Work required » Look through the data below. Pick out the lines holding the string "none".

Input records »
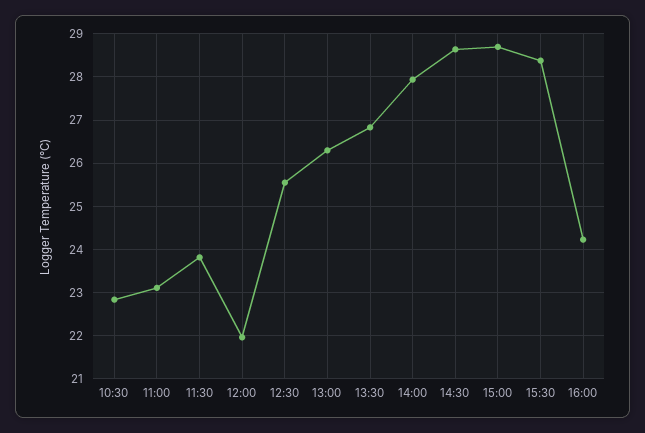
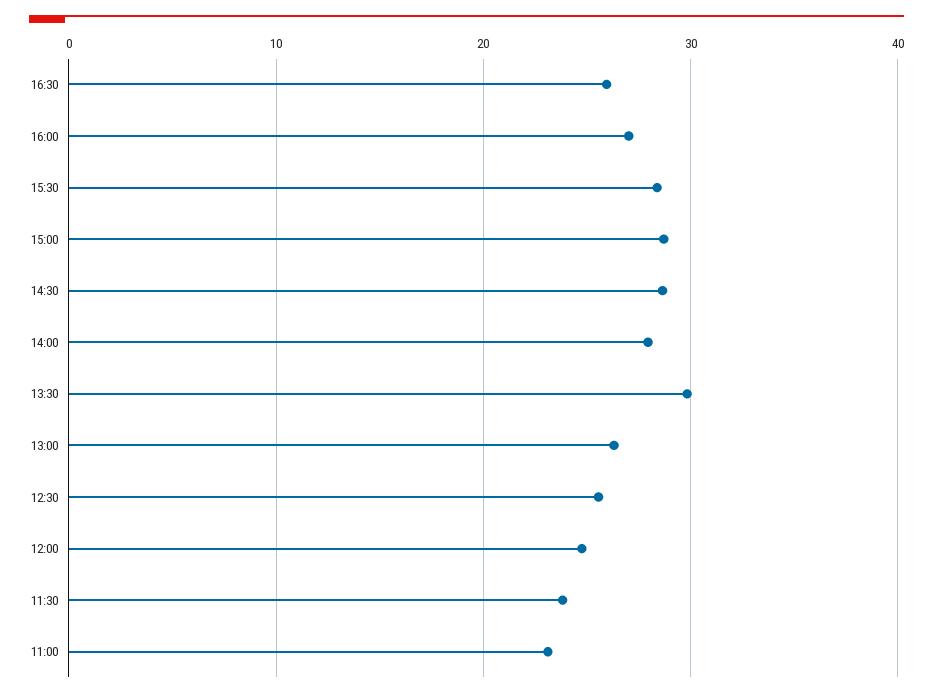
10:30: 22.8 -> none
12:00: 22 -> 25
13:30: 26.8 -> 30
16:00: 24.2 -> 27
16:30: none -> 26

--

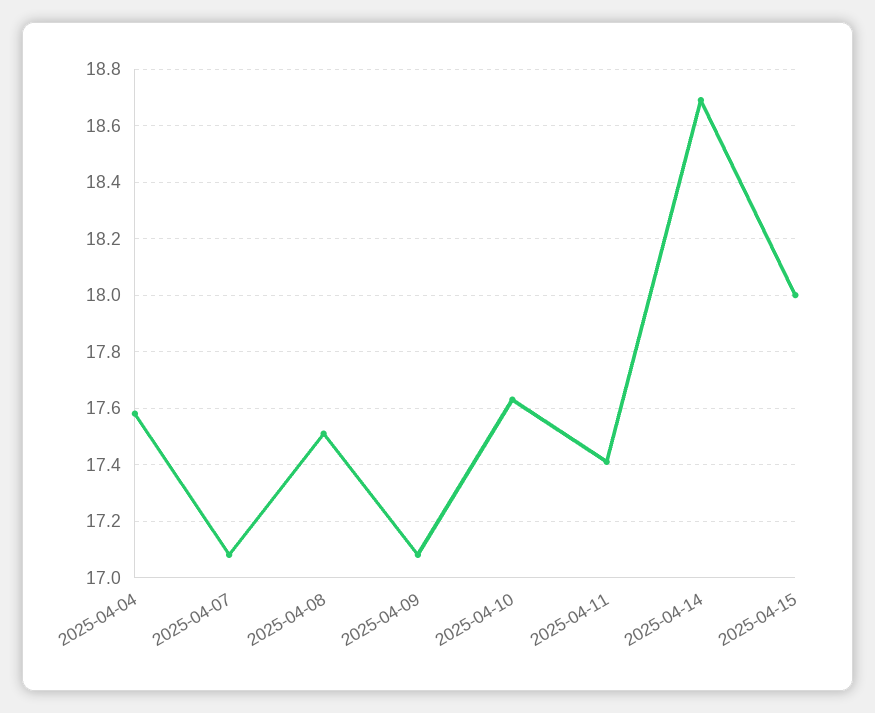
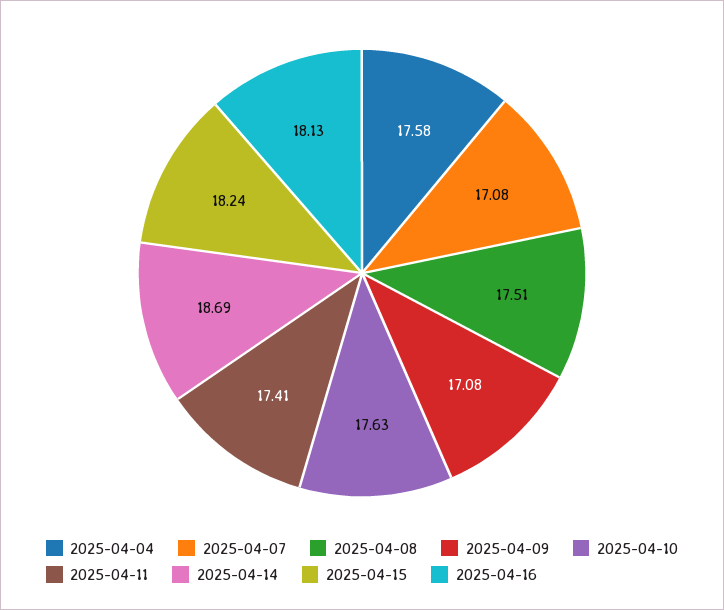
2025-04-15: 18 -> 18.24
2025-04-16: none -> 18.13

---

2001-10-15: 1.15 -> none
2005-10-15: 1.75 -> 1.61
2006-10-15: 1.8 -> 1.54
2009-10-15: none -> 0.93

Task answer »
10:30: 22.8 -> none
16:30: none -> 26
2025-04-16: none -> 18.13
2001-10-15: 1.15 -> none
2009-10-15: none -> 0.93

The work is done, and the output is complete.